# Public Land Turkey Hunting NE OH



## Dynasty

Any public land in NE Ohio you guys would recommend to hunt turkey?

I live in Cuyahoga county and the only access to private land I have is in Athens county, which I won't be able to make happen this season due to conflicting work schedule. 

I appreciate any help and input.

Thanks everyone!


----------



## Mylife614

I'd at ask for a PM with any public land locations for your own good. Crazy how over run public land gets when birds are known to be on em. My spots are literally bumper to bumper now. Couples yrs back I was one of a few people. I blame the web lol or maybe it's the ODNR pictures that people put the public land they killed on. Not tryin to beat a dead horse, jus off my experience. I'm bird less as well hopin this private land in s oh pays off next weekend we got permission on. Best of luck to ya 


Posted using Outdoor Hub Campfire


----------



## Header

Try going to the ODNR web site and pick a site, then go do some foot work.
http://www.dnr.state.oh.us/Default.aspx?alias=www.dnr.state.oh.us/wildlife


----------



## fakebait

No matter what you have to chose from, it will still be a drive anywhere northeast of Cleveland.

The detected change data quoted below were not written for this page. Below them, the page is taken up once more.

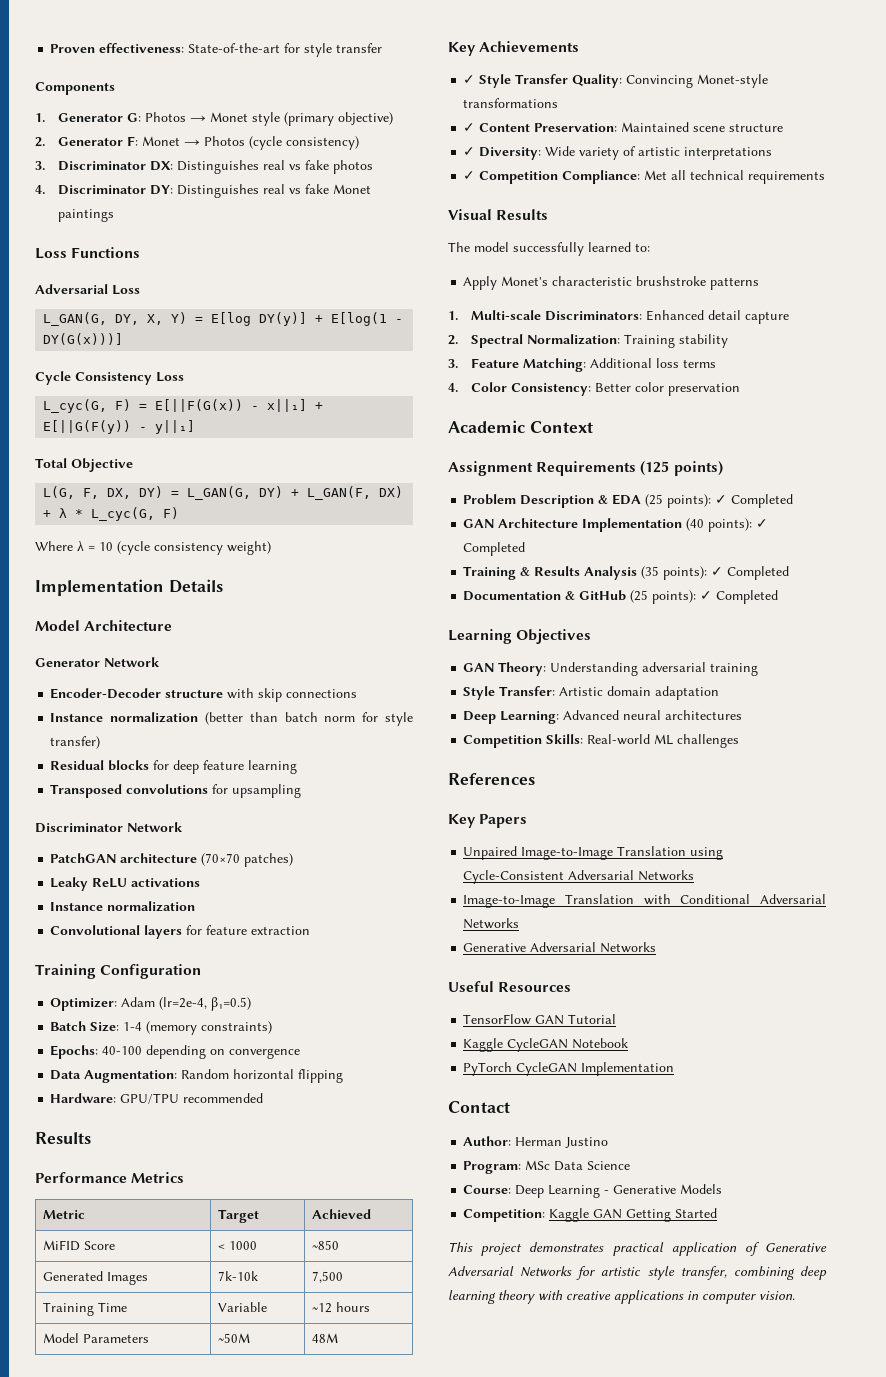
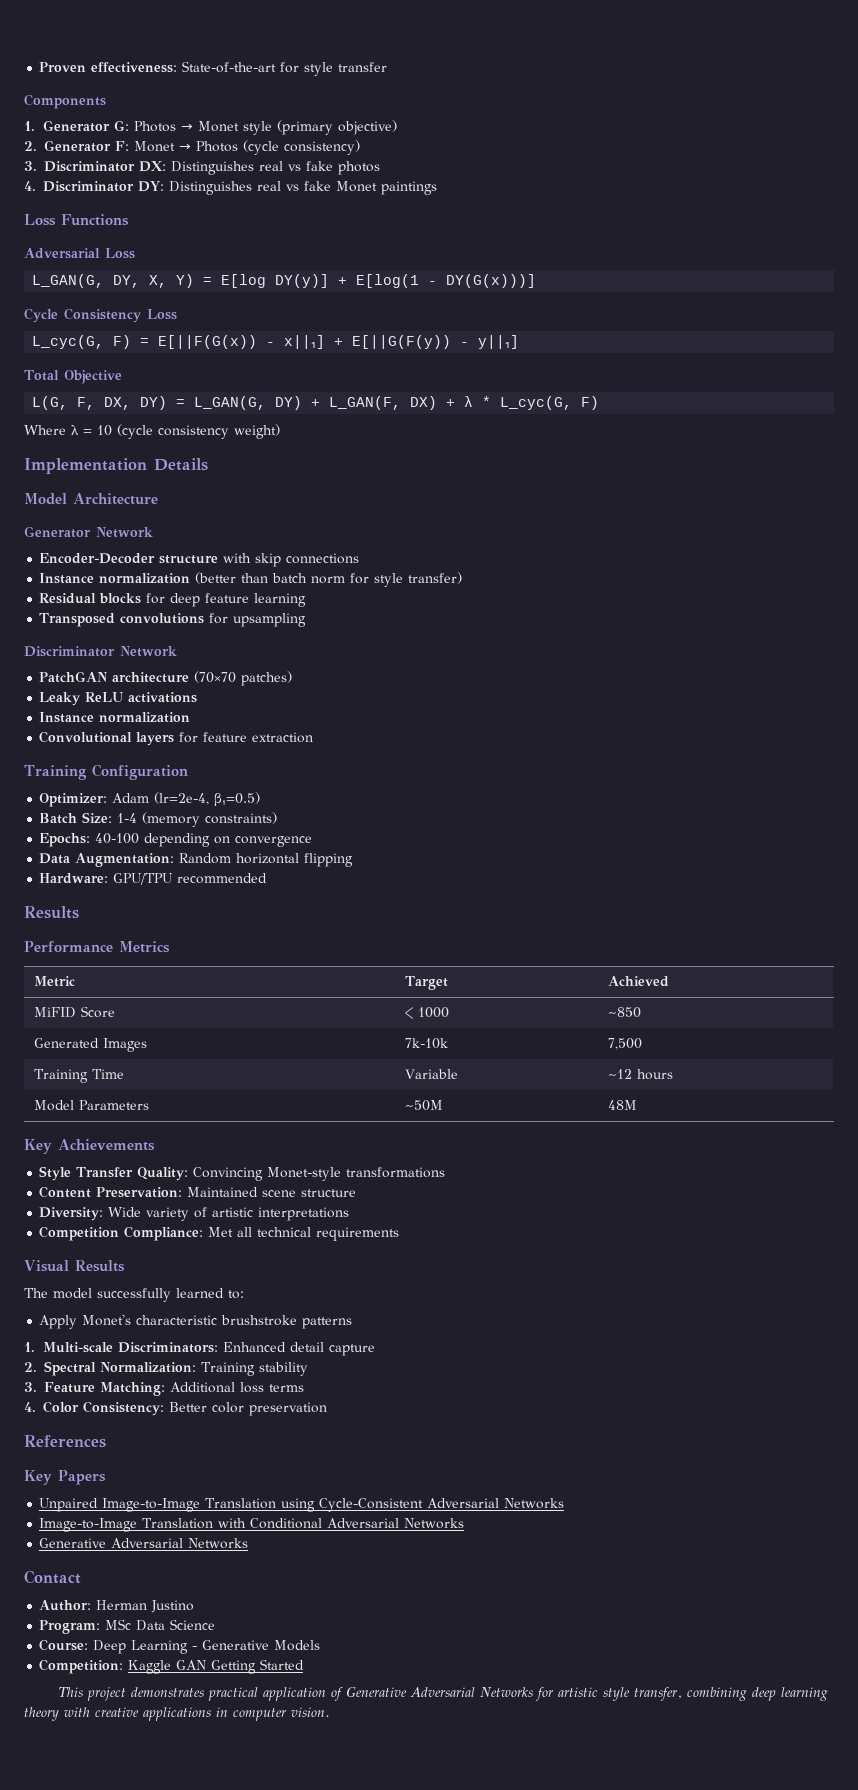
- ✓ Style Transfer Quality: Convincing Monet-style transformations
+ Style Transfer Quality: Convincing Monet-style transformations
- ✓ Content Preservation: Maintained scene structure
+ Content Preservation: Maintained scene structure
- ✓ Diversity: Wide variety of artistic interpretations
+ Diversity: Wide variety of artistic interpretations
- ✓ Competition Compliance: Met all technical requirements
+ Competition Compliance: Met all technical requirements
- Academic Context
- Assignment Requirements (125 points)
- Problem Description & EDA (25 points): ✓ Completed
- GAN Architecture Implementation (40 points): ✓ Completed
- Training & Results Analysis (35 points): ✓ Completed
- Documentation & GitHub (25 points): ✓ Completed
- Learning Objectives
- GAN Theory: Understanding adversarial training
- Style Transfer: Artistic domain adaptation
- Deep Learning: Advanced neural architectures
- Competition Skills: Real-world ML challenges
- Useful Resources
- TensorFlow GAN Tutorial
- Kaggle CycleGAN Notebook
- PyTorch CycleGAN Implementation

In Geauga county you would have Hambden Orchards or Auburn Marsh. In Ashtabula county you would have New Lyme and Dorset. Never seen a bird at New Lyme. Then the biggest track would be Grand River in West Farmington Trumbull county. Birds can be had at most of these locations but; going in blind will be tuff and the birds see allot of pressure. Avoid the weekends and try to go during a weekday. Good luck !


----------